Buddhist Gompa at highest altitude
On the seventh day the trail followed through beautiful meadows past the peaks of Twache, Cholatse and Lobuche. At Dugla, I crossed a stream on a rickety bridge and continued past the Sherpa Memorial (built in memory of the Sherpas who died on Everest) on to Lobuche. As soon as I checked in at the hotel, it started snowing.
It snowed all night and through the next morning, so I was left with no option but to trek in the snow. This trail passes the Khumbu Glacier and offers some of the world’s most dramatic mountain scenes. But the snow reduced the visibility to only a few meters. Luckily the trek was short and I was soon in the warm hotel room at Gorekshep.
Gorekshep has the last lodge en route the Base Camp – almost a three-hour trek ahead. Surprisingly both Gorekshep and the Base Camp do not offer any view of Mt Everest. To witness Everest in its full grandeur one has to climb the rocky hill, Kala Pattar, just behind the lodge. But it was still snowing and I couldn’t climb Kala Pattar.

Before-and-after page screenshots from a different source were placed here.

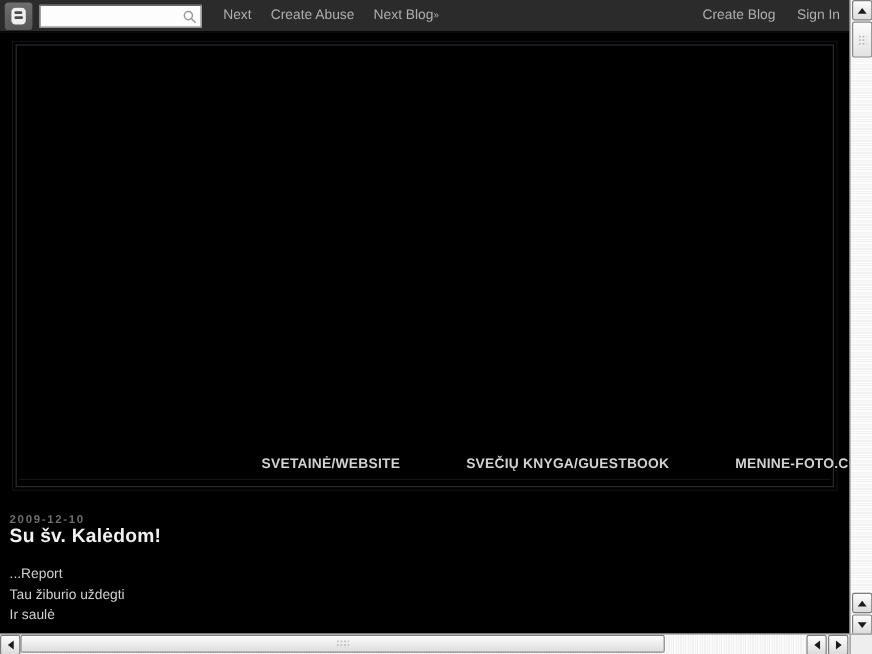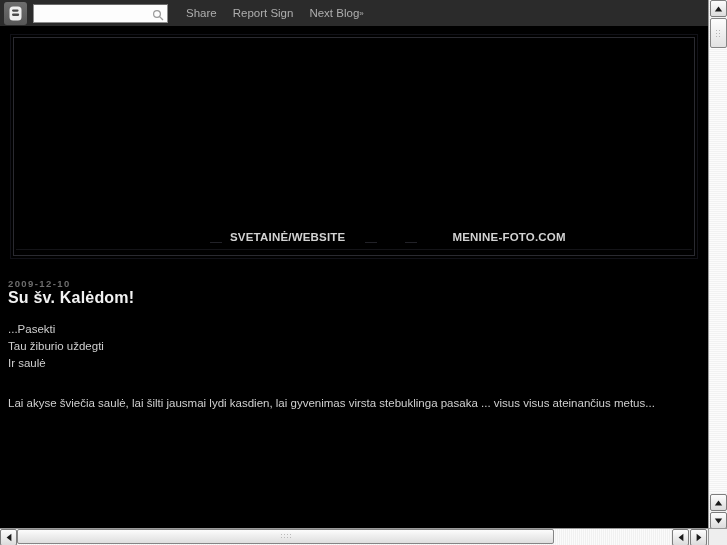"Share" a.nav-link { text: Share -> Next }
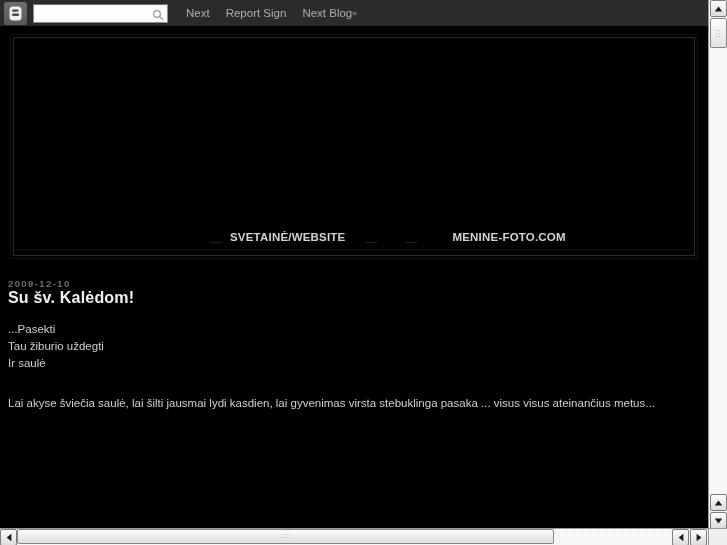"Report Sign" a.nav-link { text: Report Sign -> Create Abuse }
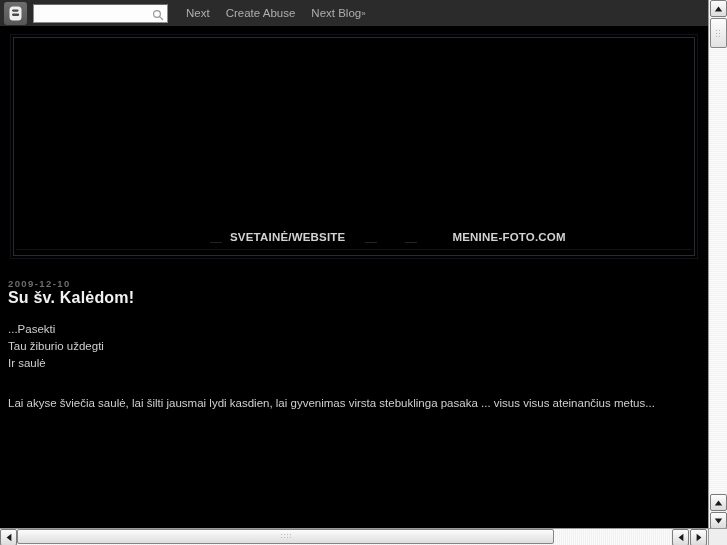"Create Blog" div { html: none -> <div> <a>Create Blog</a> <a>Sign In</a> </div> }
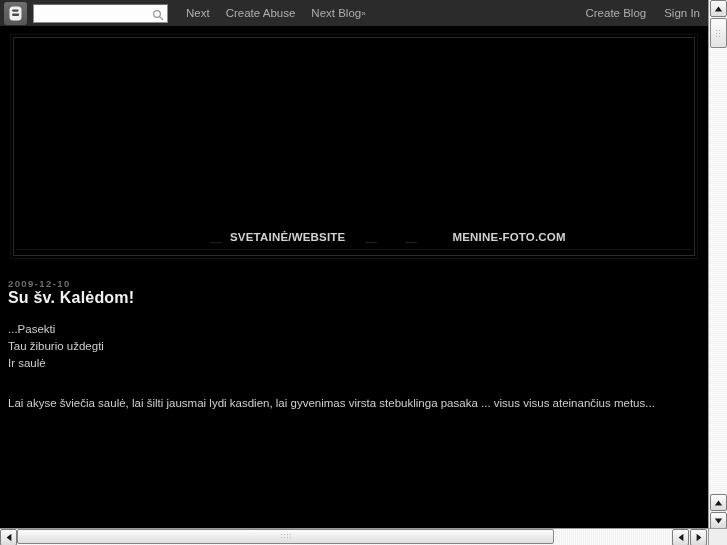"SVETAINĖ/WEBSITE" #banner { height: 219px -> 369px }
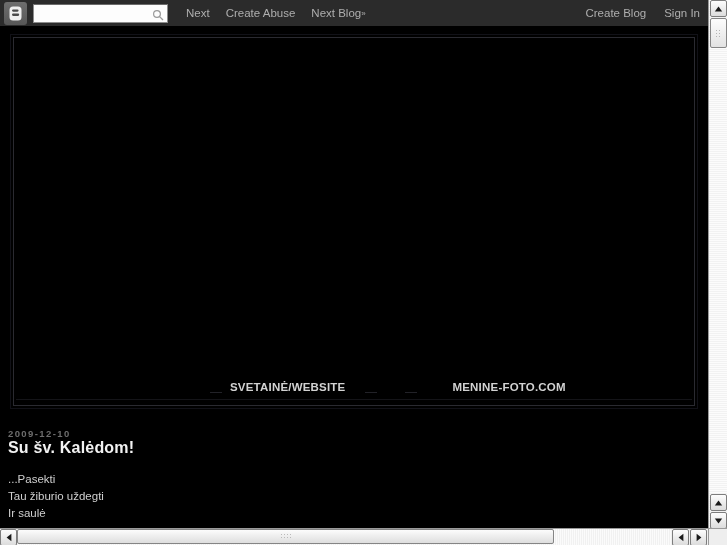"SVEČIŲ KNYGA/GUESTBOOK" a.banner-menu-item { html: none -> <a>SVEČIŲ KNYGA/GUESTBOOK</a> }
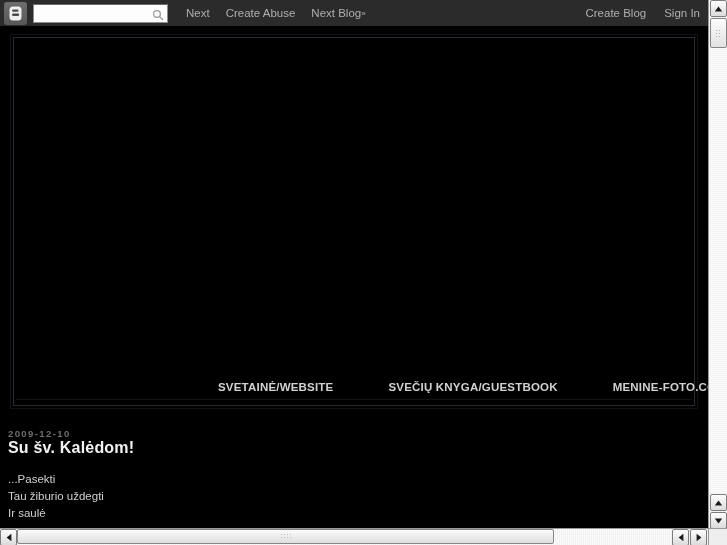"...Pasekti" div.poem-line { text: ...Pasekti -> ...Report }
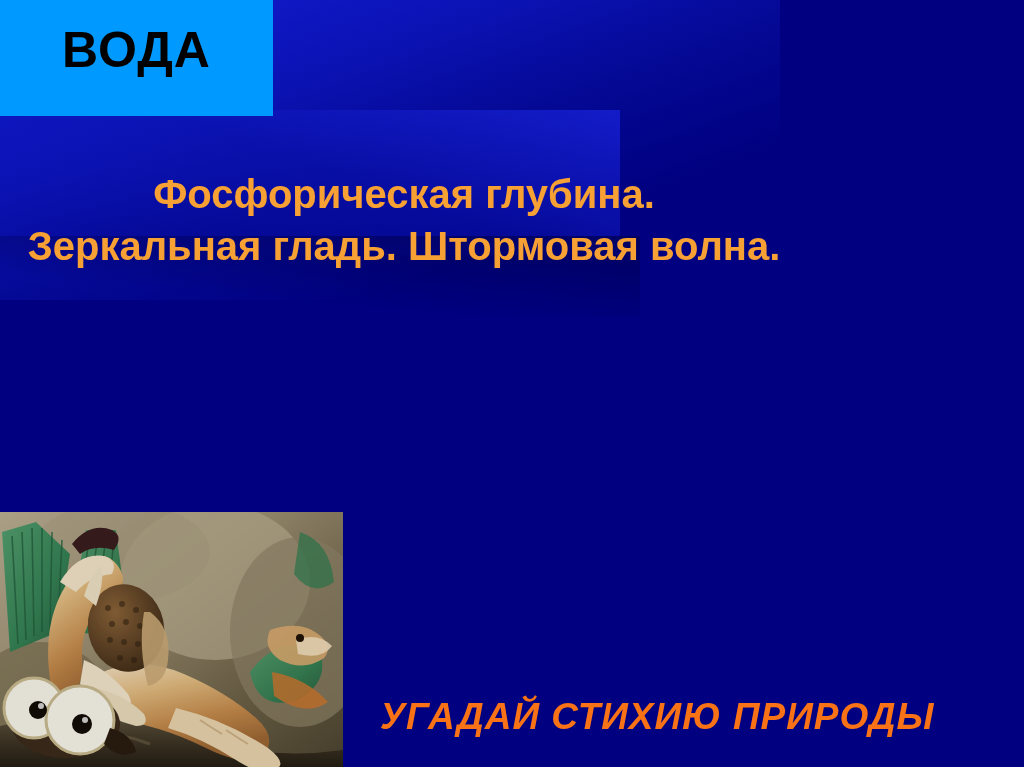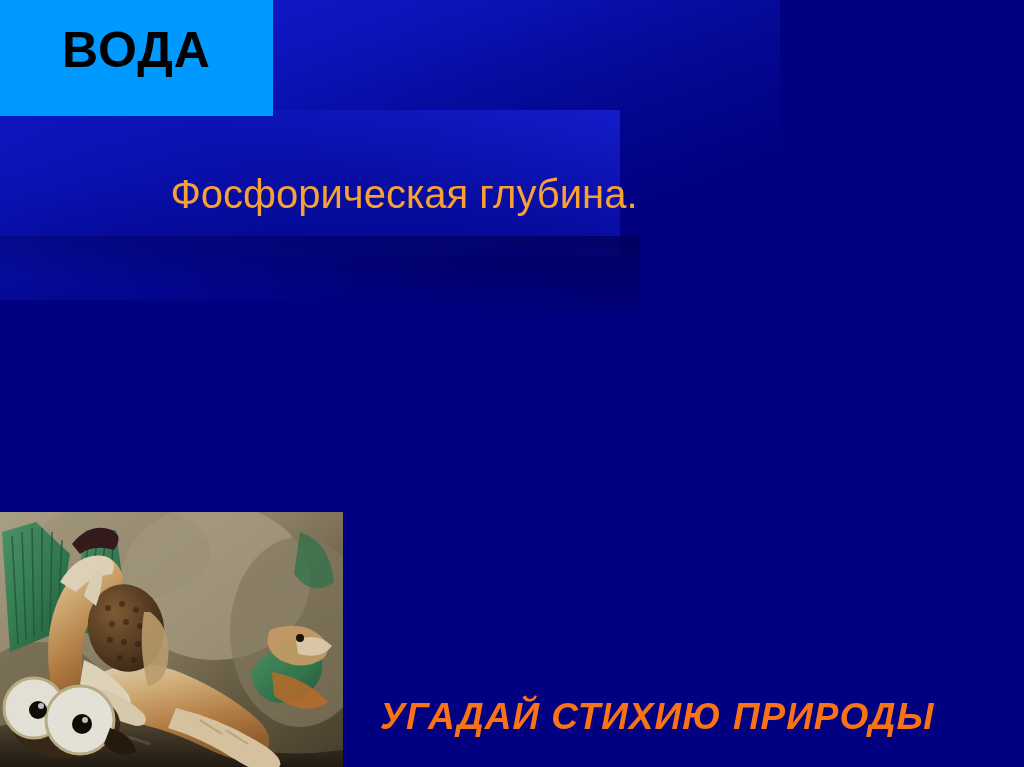"Фосфорическая глубина." .verse { font-weight: normal -> bold }
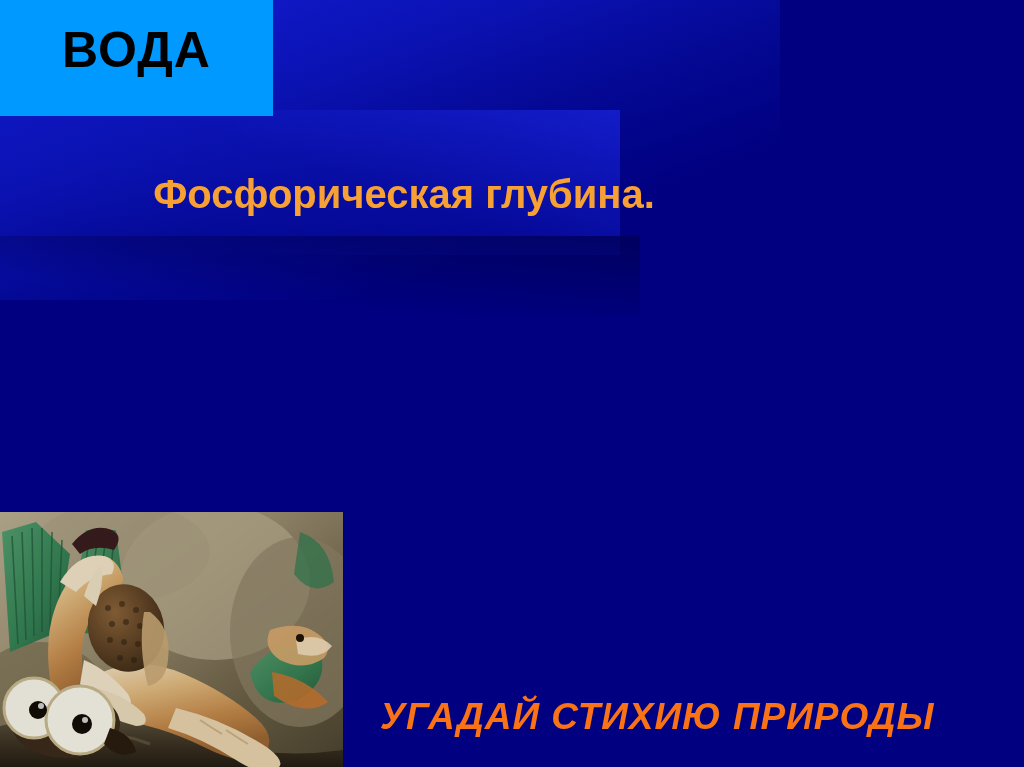"Зеркальная гладь. Штормовая волна." span.vline { html: none -> <span>Зеркальная гладь. Штормовая волна.</span> }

I don’t know how long it snowed that night. But at about 3:30am I peeped out of the window to see the spectacular peak Nuptse gleaming in the moonlight. Within an hour I was out on my way towards Kala Pattar, with the full moon showing me the way. Soon the south face of Everest became visible. The south face contains almost no snow and the black mass of Everest glowed in the silver moonlight. I reached the summit (5545m or 18192.3ft) well before sunrise.
The sun rises just behind Everest, making a dramatic effect on unknown peaks of the west. Having my fill of that spectacular scene, I headed back. After a quick breakfast, I started for the Base Camp.
The route followed the Khumbu Glacier, passing through the foot of the Nuptse peak. Soon the notorious Khumbu Ice Fall, a near vertical wall of cascading glacial ice, became visible and so did the tents of the Base Camp. The skies were still clear and at that point I decided to head back to Kala Pattar the same day.
I reached just before sunset and this time it was fireworks on Everest. The setting sun turned the massif into a bright shade of crimson. It is a sight beyond the description of words. It can only be experienced, enjoyed and remembered forever.
According to the Guinness Book of Records, the Everest Marathon is the highest marathon in the world. Starting from Gorak Shep at 17000ft near the Everest Base Camp in Nepal, the participants follow a rough mountain trail of 42km to finish at the Sherpa town of Namche Bazaar at nearly 11300ft. This spectacular race has been held 12 times since 1987.